There was once a time in my life when I didn’t finish a single think I started. Not. One. Thing. Maybe some attribute it to restlessness. Perhaps I was a complete flake. Most likely I just didn’t know who I was or what I wanted from life.
That changed in 2008. At twenty-eight years old, I was suddenly caught up in a whirlwind of everything I MUST finish–and finish right now. It was the year my husband and I almost didn’t make it–but then we did. It was the year I started writing a book I almost didn’t finish–but then I did. It was the year I started classes again and almost didn’t graduate–no…that’s a bad one. I quit classes again and didn’t graduate.
But here I am three classes away from being the most well-rounded undergraduate you’ve ever met. I’ve majored in biology, nursing, business & economics, English & writing, and Biblical Studies. I have over 185 credit hours at this moment. I’ve managed to redeem the academic probation I was once on in 1998 and will (hopefully) graduate with a pretty sweet–if somewhat obsessive–GPA. I’ve dissected a cadaver, done clinicals with the sweetest geriatrics, am able to keep an accounting ledger, can write a story and quote some literature, and finally have a handle on what I believe and why.
I am not finishing a chapter in life–I am wrapping up an entire book. And it feels good.
Now the question is: What is next? I’ve been a semi-(un)professional student for 14 years.

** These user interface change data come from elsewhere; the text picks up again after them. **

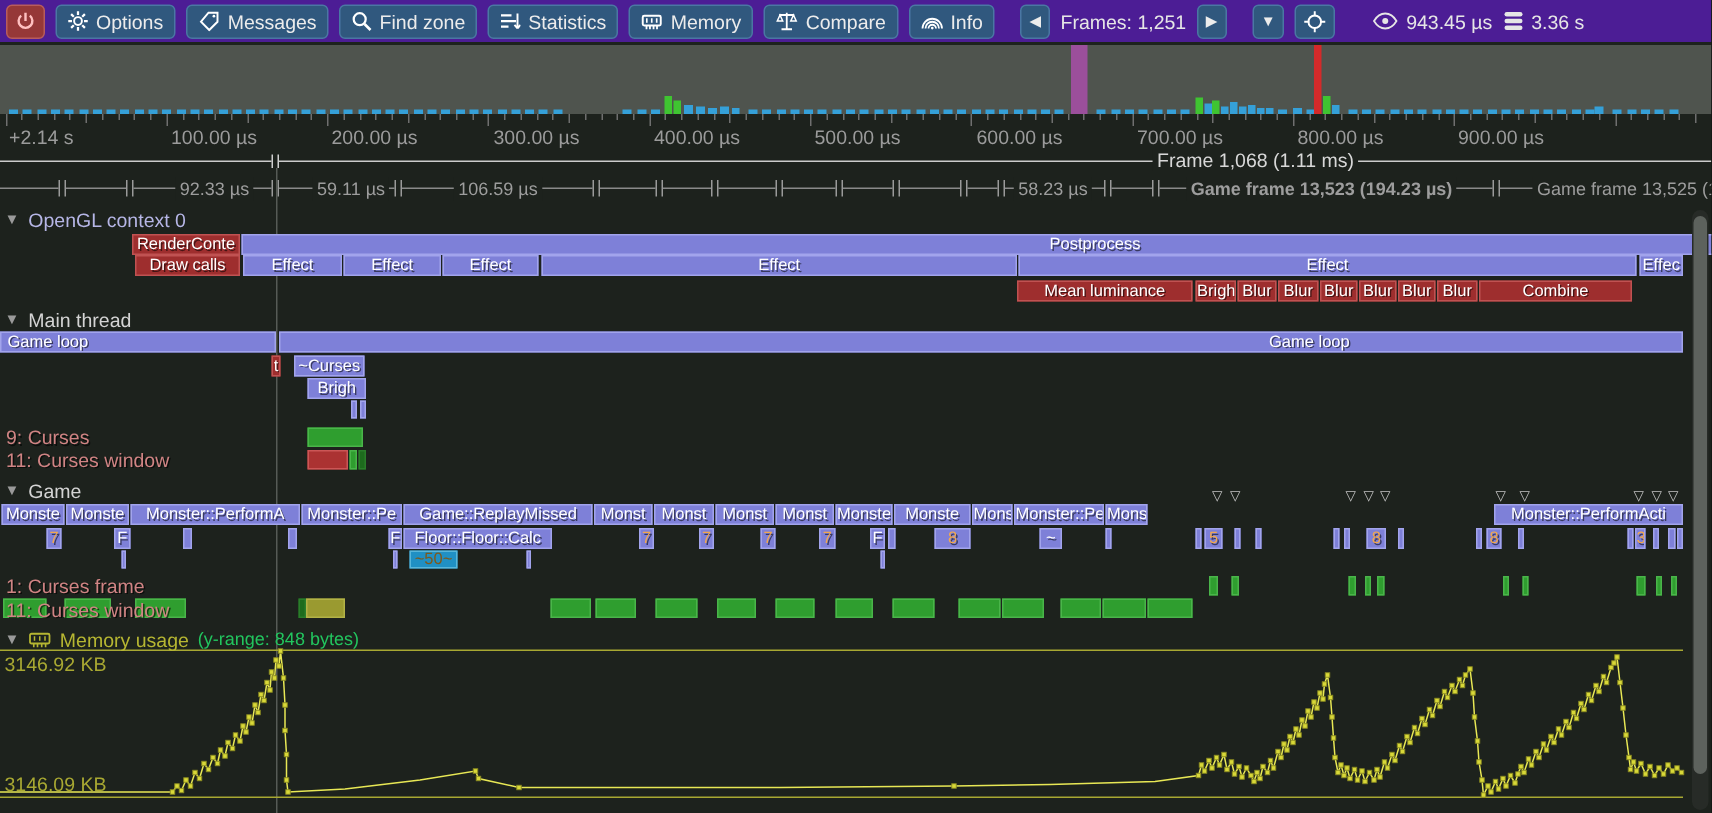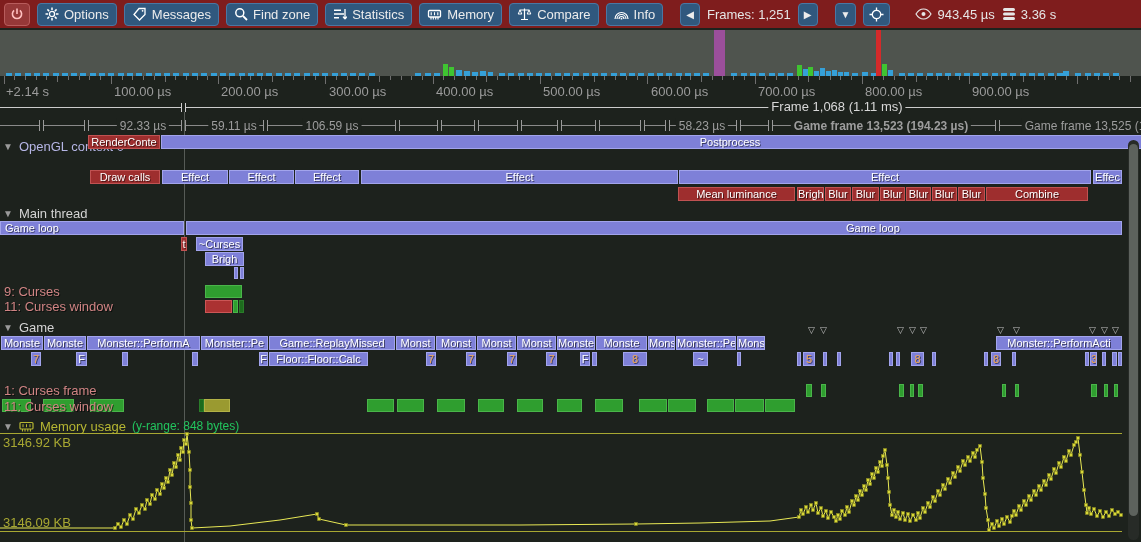--- a/index.html
+++ b/index.html
@@ -6,7 +6,7 @@
   #app{position:relative;width:1141px;height:542px;background:#1d221d;overflow:hidden;
        font-family:"Liberation Sans",sans-serif;}
   
-  .toolbar{position:absolute;top:0;left:0;width:1141px;height:28px;background:#7f1d1d;
+  .toolbar{position:absolute;top:0;left:0;width:1141px;height:28px;background:#4c1d95;
            display:flex;align-items:center;gap:7px;padding-left:4px;box-sizing:border-box;}
   .btn{display:inline-flex;align-items:center;gap:5px;background:#30587e;border:1px solid #4a77a3;
        border-radius:4px;color:#ececec;font-size:13px;height:21px;padding:0 7px;cursor:pointer;white-space:nowrap;}

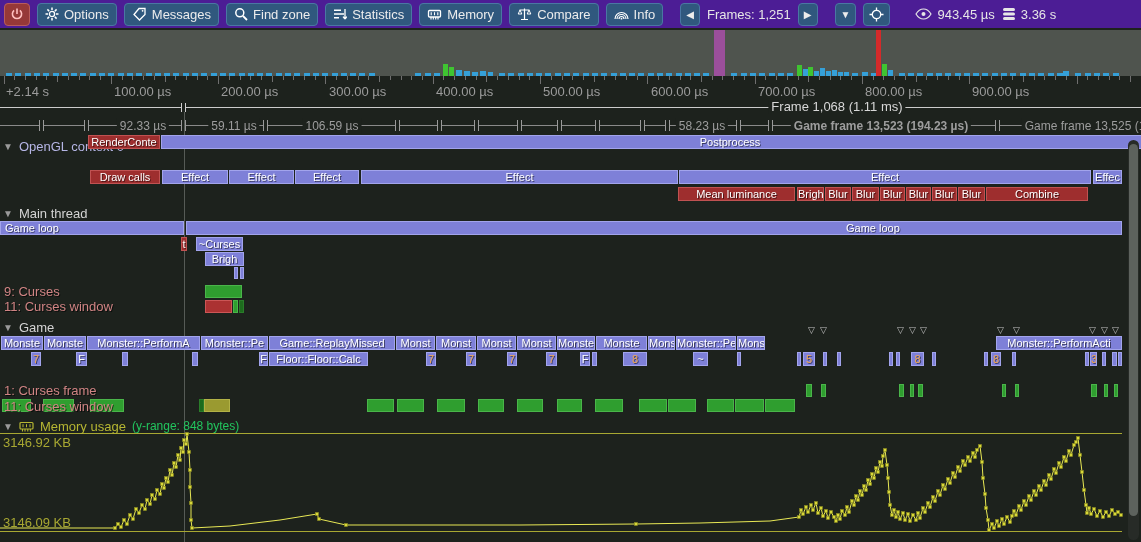--- a/index.html
+++ b/index.html
@@ -436,7 +436,7 @@
     <span class="tri">▼</span>
     <span class="hdr-gl">OpenGL context 0</span>
   </div>
-  <div class="row" style="top:135px;" id="gl1">
+  <div class="row" style="top:156px;" id="gl1">
       <div class="z red" style="left: 88px; width: 72px; height: 14px; line-height: 12px;">RenderConte</div>
       <div class="z " style="left: 161px; width: 1138px; height: 14px; line-height: 12px;">Postprocess</div>
     </div>

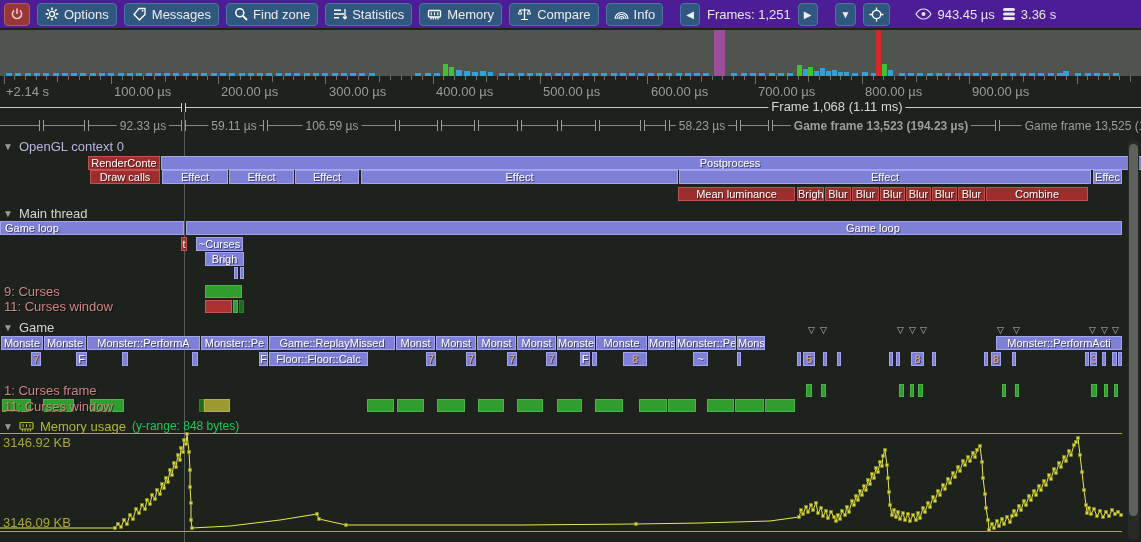--- a/index.html
+++ b/index.html
@@ -556,6 +556,13 @@
       <div class="z " style="left: 1102px; width: 4px; height: 14px; line-height: 12px;"></div>
       <div class="z " style="left: 1112px; width: 5px; height: 14px; line-height: 12px;"></div>
       <div class="z " style="left: 1118px; width: 4px; height: 14px; line-height: 12px;"></div>
+    </div>
+  <div class="row" style="top:367px;" id="g3">
+      <div class="z " style="left: 81px; width: 3px; height: 12px; line-height: 10px;"></div>
+      <div class="z " style="left: 262px; width: 3px; height: 12px; line-height: 10px;"></div>
+      <div class="z cyan" style="left: 273px; width: 32px; height: 12px; line-height: 10px;">~50~</div>
+      <div class="z " style="left: 351px; width: 3px; height: 12px; line-height: 10px;"></div>
+      <div class="z " style="left: 587px; width: 3px; height: 12px; line-height: 10px;"></div>
     </div>
   <div class="llabel" style="top:384px;">1: Curses frame</div>
   <div class="row" style="top:384px;" id="gl1w">

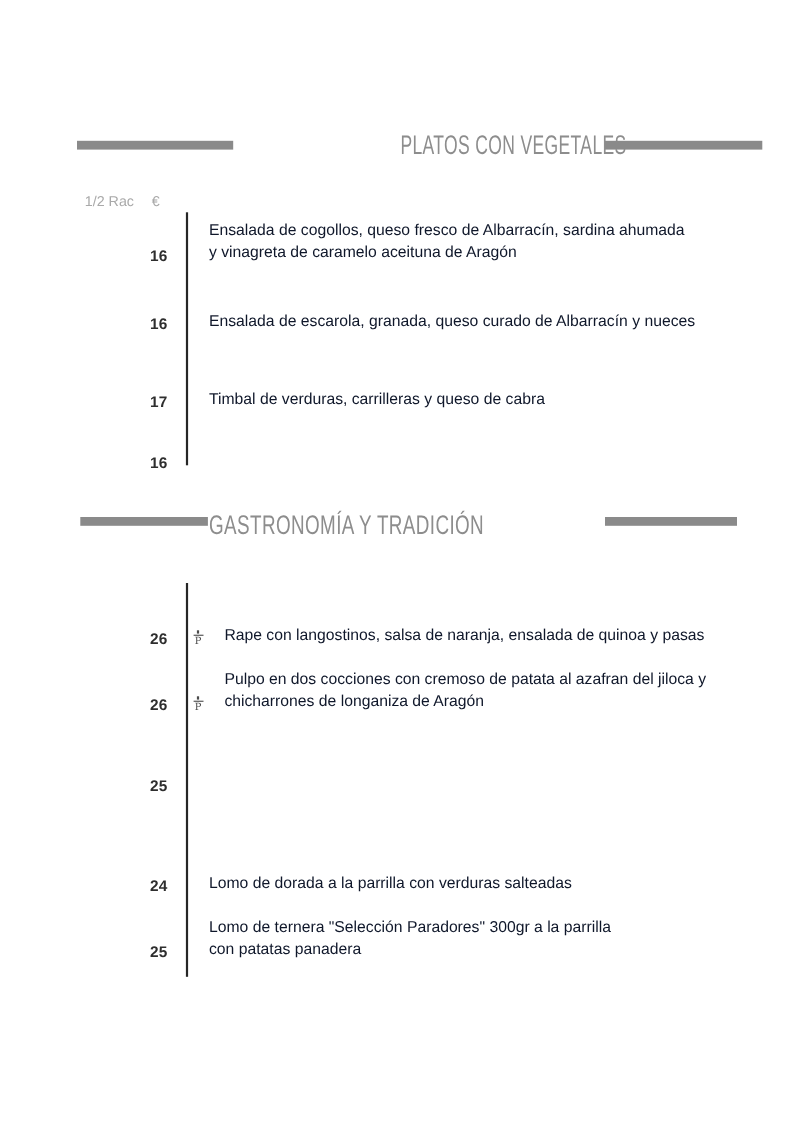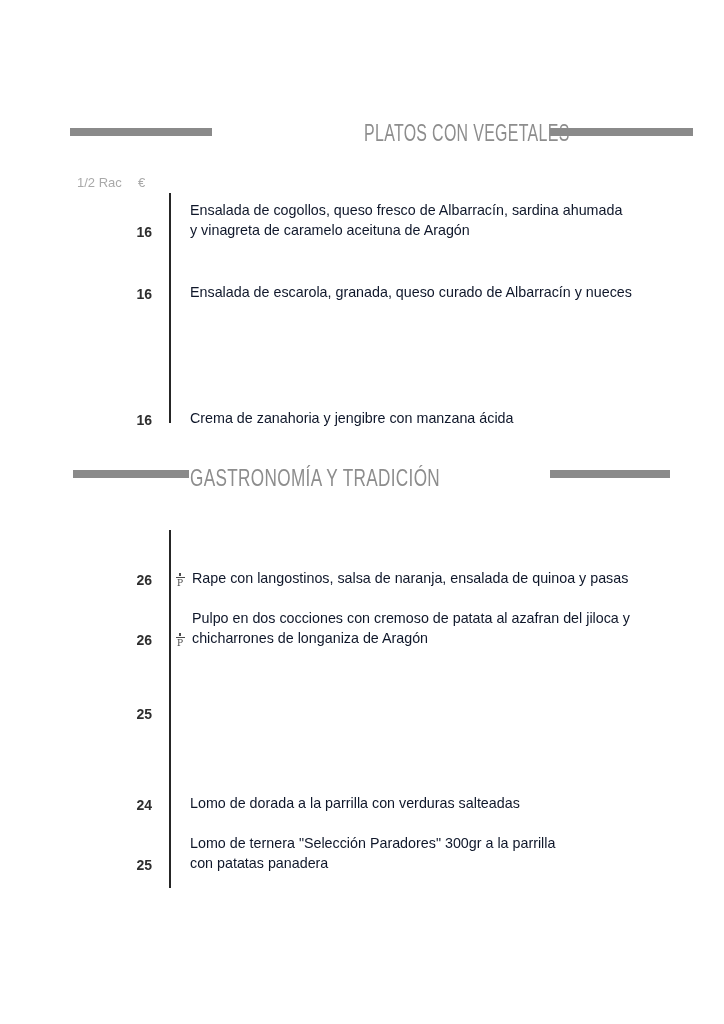--- a/index.html
+++ b/index.html
@@ -132,6 +132,11 @@
     <div class="item-text">Ensalada de escarola, granada, queso curado de Albarracín y nueces</div>
   </div>
 
+  <div class="row" style="top: 333px;">
+    <div class="price">17</div>
+
+    <div class="item-text">Timbal de verduras, carrilleras y queso de cabra</div>
+  </div>
 
   <div class="row" style="top: 388px;">
     <div class="price">16</div>

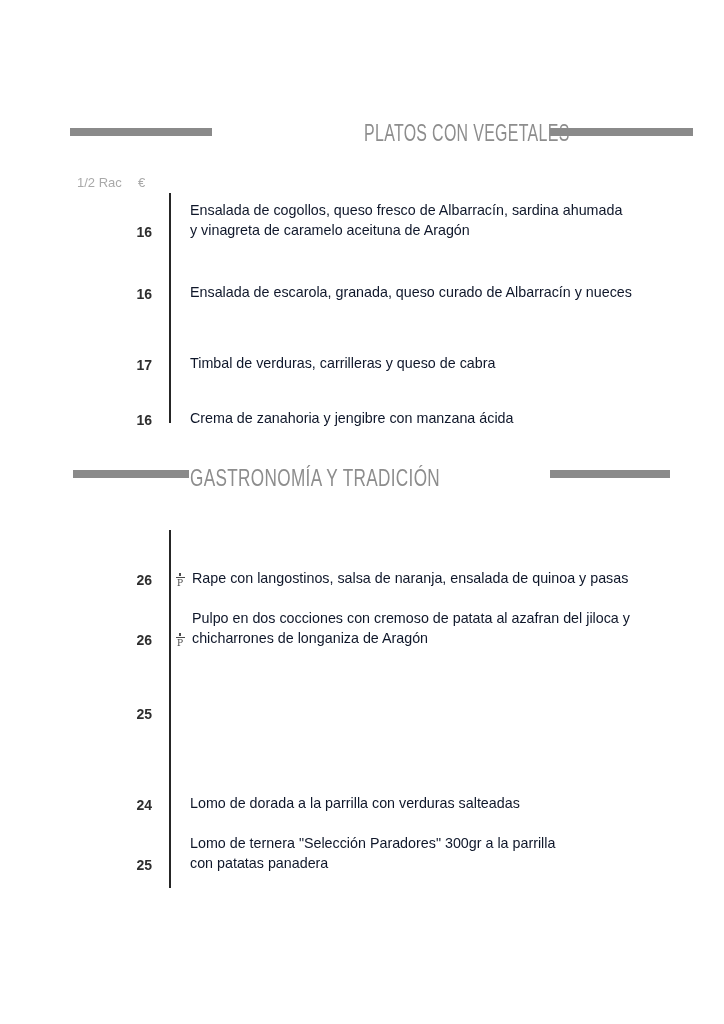--- a/index.html
+++ b/index.html
@@ -141,7 +141,6 @@
   <div class="row" style="top: 388px;">
     <div class="price">16</div>
 
-    <div class="item-text">Crema de zanahoria y jengibre con manzana ácida</div>
   </div>
 
   <div class="row has-icon" style="top: 548px;">

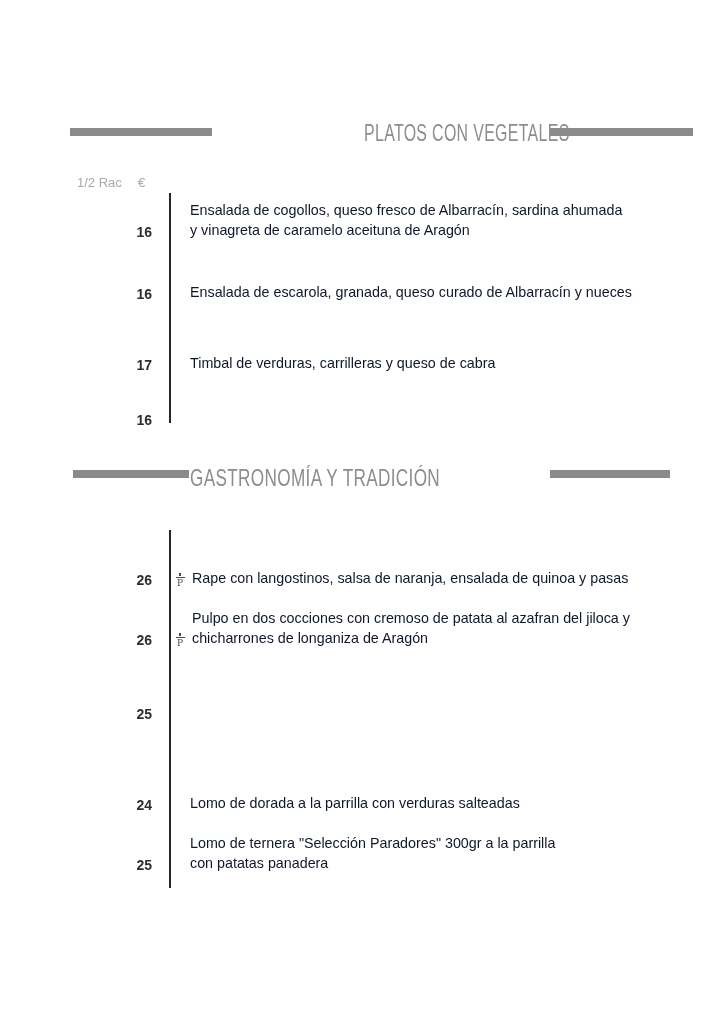--- a/index.html
+++ b/index.html
@@ -98,7 +98,7 @@
     color: #0f172a;
     white-space: pre-line;
   }
-  .row.has-icon .item-text { margin-left: 6px; }
+  .row.has-icon .item-text { margin-left: 18px; }
 </style>
 </head>
 <body>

I know you’ve been in this place with me. Things are going great. You are succeeding at something you love. Compliments and praises are the fuel that keep you going in the tightest of moments. And suddenly, this thing you are good at is about to come to an end.
So what do you do?
Apply for graduate school.
Except the Lord says, “Not yet.” There are seasons/chapters/books in our lives that are intended to be a method of preparation. Whether seamlessly easy or ridiculously difficult, you know and God knows that something is stirring. He’s prepping you for something “next.” You are about to peel back another layer of purpose–exposing something about yourself you didn’t know before.
You are excited. You are anticipatory. You are scared out of your mind that you might fail.
And all there is to do is inhale–deeply, without passing out–and take the next step.
I don’t know what the name of “risk” is for you. For me, the risk of finishing is not knowing if I’ll succeed at whatever is next. And perhaps that is what makes life an adventure.